**What you should do:** Write out everything in the records exactly, apart from the pictures.
◆ ◆ ◆ ◆ ◆ ◆ ◆
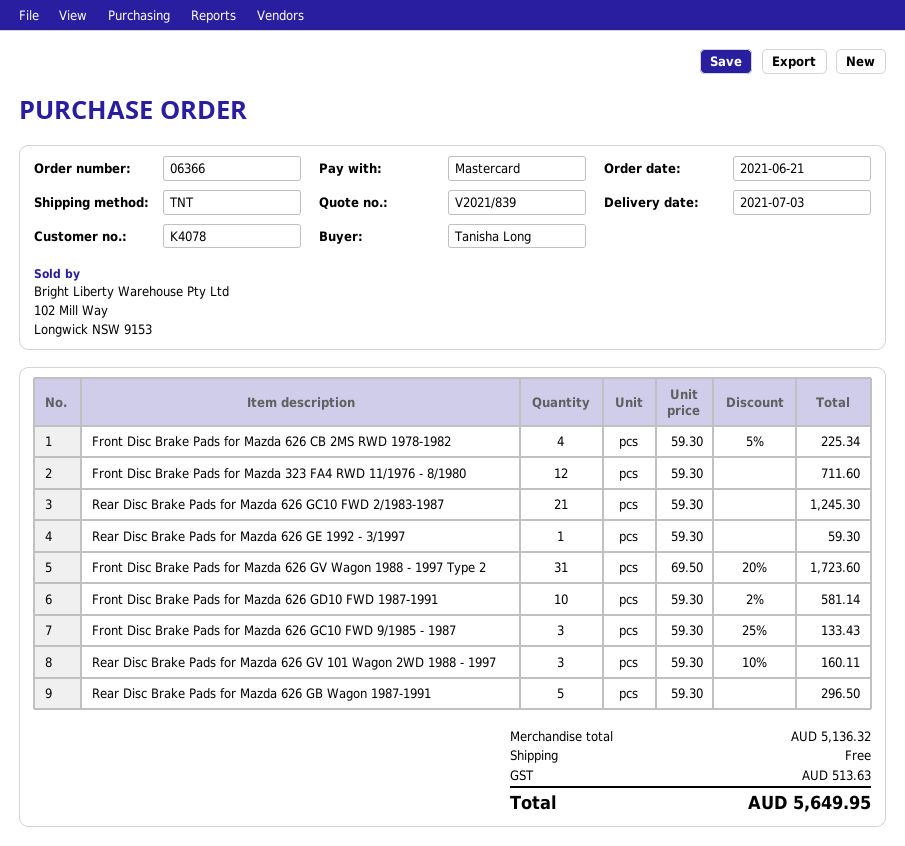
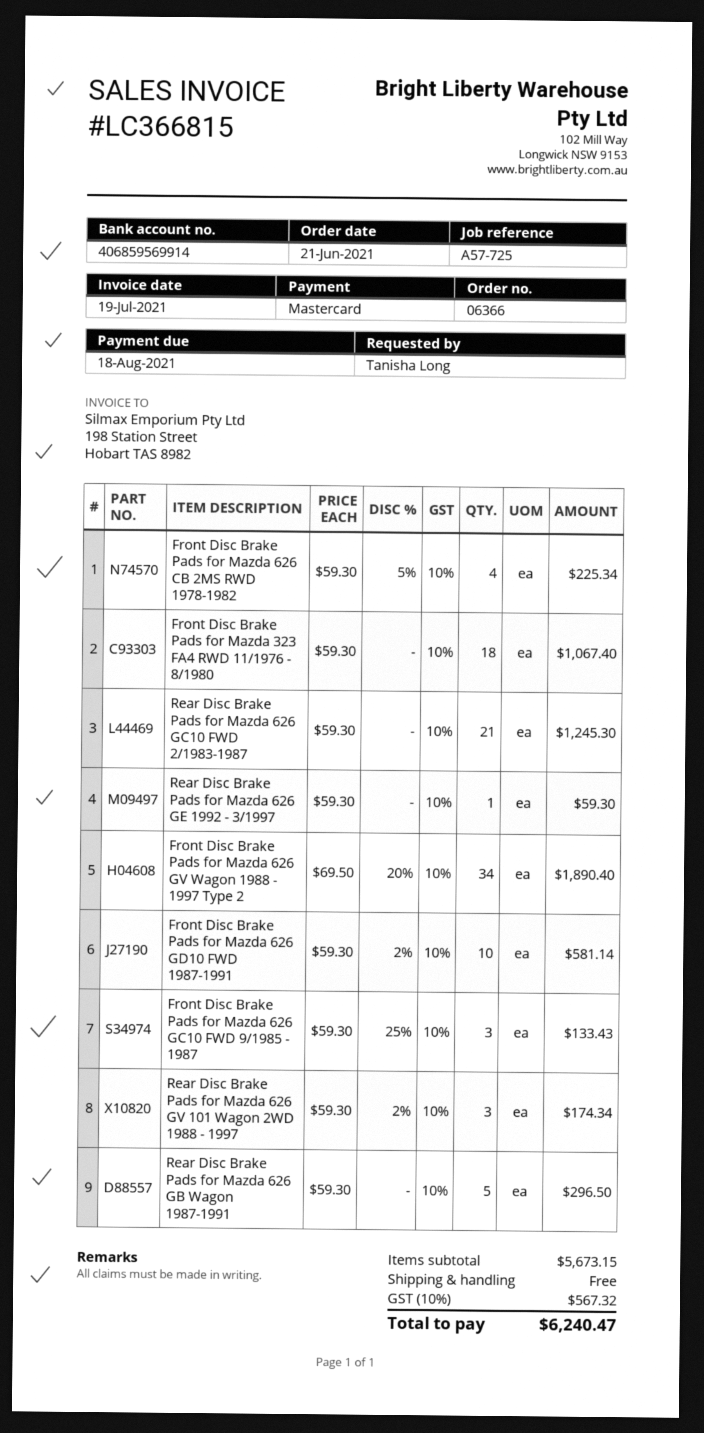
Front Disc Brake Pads for Mazda 323 FA4 RWD 11/1976 - 8/1980: 12 x 59.30 = 711.60 -> 18 x 59.30 = 1067.40
Front Disc Brake Pads for Mazda 626 GV Wagon 1988 - 1997 Type 2: 31 x 69.50 - 20% = 1723.60 -> 34 x 69.50 - 20% = 1890.40
Rear Disc Brake Pads for Mazda 626 GV 101 Wagon 2WD 1988 - 1997: 3 x 59.30 - 10% = 160.11 -> 3 x 59.30 - 2% = 174.34
subtotal: 5136.32 -> 5673.15
tax: 513.63 -> 567.32
total: 5649.95 -> 6240.47

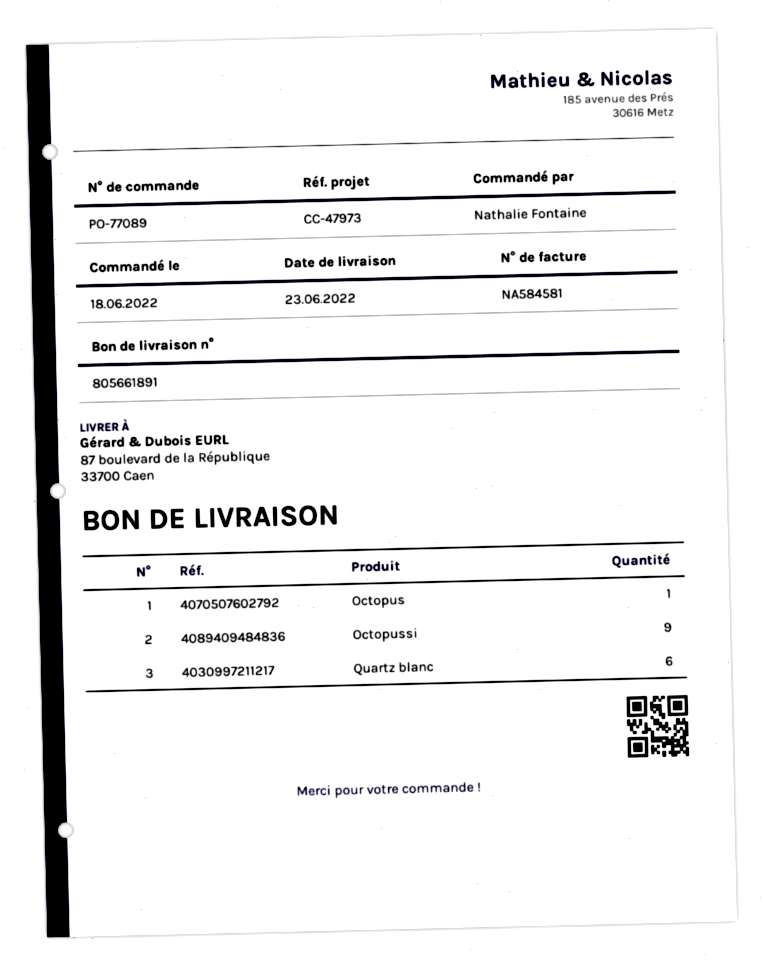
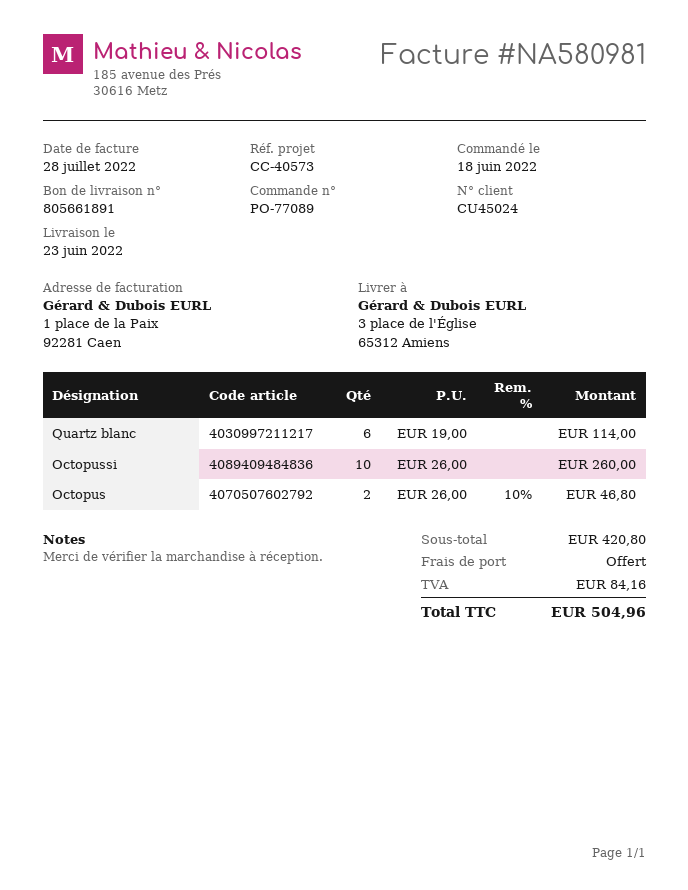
invoice number: NA584581 -> NA580981
reference: CC-47973 -> CC-40573
ship to: 87 boulevard de la République, 33700 Caen -> 3 place de l'Église, 65312 Amiens
Octopus: 1 -> 2
Octopussi: 9 -> 10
◆ ◆ ◆ ◆ ◆ ◆ ◆
**Task result:**
Front Disc Brake Pads for Mazda 323 FA4 RWD 11/1976 - 8/1980: 12 x 59.30 = 711.60 -> 18 x 59.30 = 1067.40
Front Disc Brake Pads for Mazda 626 GV Wagon 1988 - 1997 Type 2: 31 x 69.50 - 20% = 1723.60 -> 34 x 69.50 - 20% = 1890.40
Rear Disc Brake Pads for Mazda 626 GV 101 Wagon 2WD 1988 - 1997: 3 x 59.30 - 10% = 160.11 -> 3 x 59.30 - 2% = 174.34
subtotal: 5136.32 -> 5673.15
tax: 513.63 -> 567.32
total: 5649.95 -> 6240.47

invoice number: NA584581 -> NA580981
reference: CC-47973 -> CC-40573
ship to: 87 boulevard de la République, 33700 Caen -> 3 place de l'Église, 65312 Amiens
Octopus: 1 -> 2
Octopussi: 9 -> 10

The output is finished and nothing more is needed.